To clarify, it depends on the .exs file, but for other reasons besides compilation.
Running elixir path/to/exs won’t have any protocol consolidated. Running inside a Mix project with mix run path/to/exs (and also in a release) may be more performant depending on the idioms used. I don’t think it would in this case though.
Yeah, I can confirm that running mix run vs elixir doesn’t appear to make a difference, at least enough that it’s measurable in this simplistic benchmark.
The single outlier at 24s can pretty safely be ignored.

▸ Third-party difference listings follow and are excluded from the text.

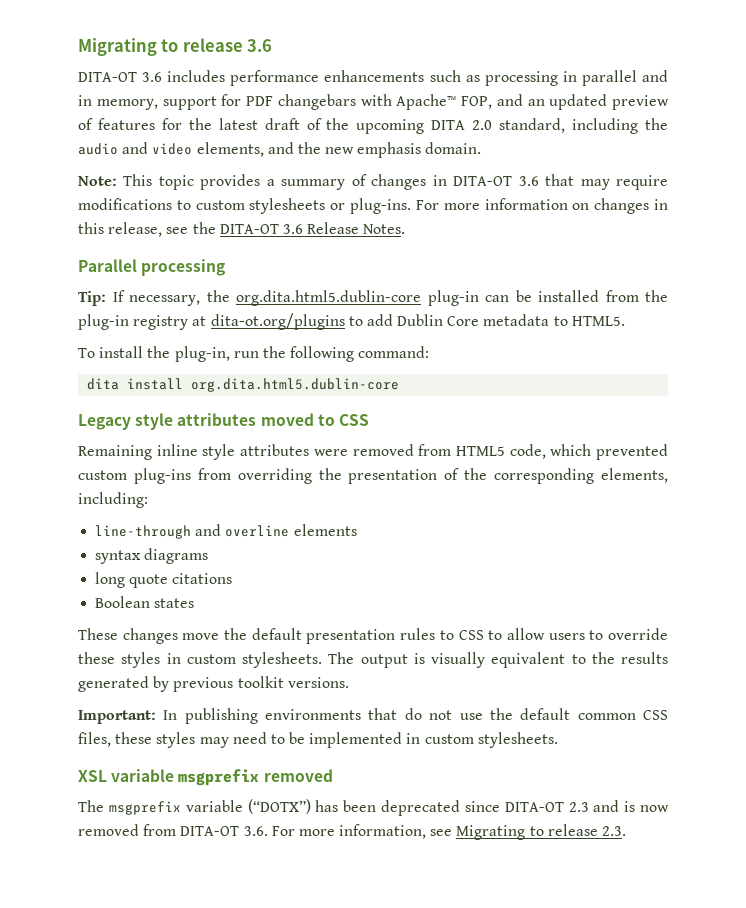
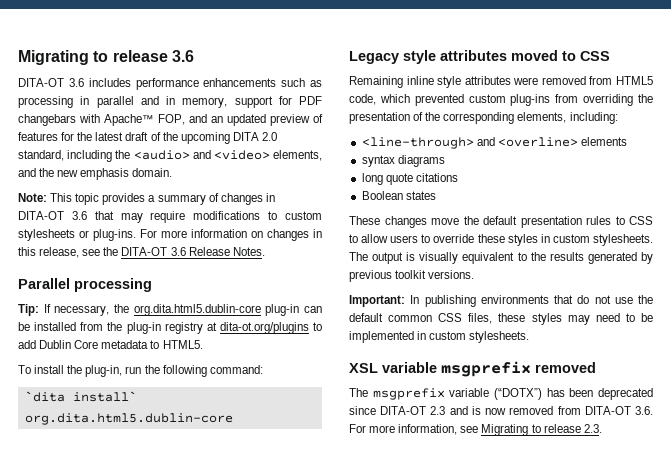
- DITA-OT 3.6 includes performance enhancements such as processing in parallel and in memory, support for PDF changebars with Apache™ FOP, and an updated preview of features for the latest draft of the upcoming DITA 2.0 standard, including the audio and video elements, and the new emphasis domain.
+ DITA-OT 3.6 includes performance enhancements such as processing in parallel and in memory, support for PDF changebars with Apache™ FOP, and an updated preview of features for the latest draft of the upcoming DITA 2.0 standard, including the <audio> and <video> elements, and the new emphasis domain.
- dita install org.dita.html5.dublin-core
+ `dita install` org.dita.html5.dublin-core
- line-through and overline elements
+ <line-through> and <overline> elements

But again, none of this is a proper benchmark. All we’ve shown is that Elixir can be written to perform decently in a text processing script. The original article 2019 ruby 2.6 version took 37s, meaning we’re quite a lot faster than ruby at this point.
Nice! That’s a really cool solution, and probably scales well! It fails the first requirement though, the input should be piped in. Reading from a file is faster than reading from stdin in general (eg replace IO.binstream with File.read and it runs faster) and gives you much more control, like you show in your code.
You can speed up your version quite a bit if you switch to iolists, instead of printing line by line.
Hi @jola, did you try getting rid of the :line option and processing chunk by chunk? What I’ve seen so far (more details here: Streaming lines from an enum of chunks) is that this
It does like I said in the article, I didn’t spend too much time messing around with the chunk size, but that number gave decent performance improvement compared to reading line by line with that input on my machine.
Also, switching to reading the file directly would be faster, but the original article used stdin in all examples, so it would be not be a fair comparison.
Take a look at @evadne’s solution for one that optimizes reading over 4 workers if you’re curious how fast it can be reading directly from file.
That’s awesome! I think @jola got hers down to 7-ish seconds in her talk (if I’m remembering correctly)? But it would be neat to throw yours onto a 16-core machine and see how it does
I ran @JEG2 locally and it came up with 9.5s. Here’s the comparison:
➜ time elixir wp_parallel.exs < ./words.txt > /dev/null
elixir wp_parallel.exs < ./words.txt > /dev/null 27.14s user 1.79s system 302% cpu 9.550 total
➜ time elixir wp_singlel.exs < ./words.txt > /dev/null
elixir wp_single.exs < ./words.txt > /dev/null 10.28s user 2.91s system 103% cpu 12.739 total
You can see that the parallel version uses much more CPU, but it brings the time down by ~20%. It is a cool approach to read in parallel. I tried to read at once and then spawn out the processes, which was slower than I expected.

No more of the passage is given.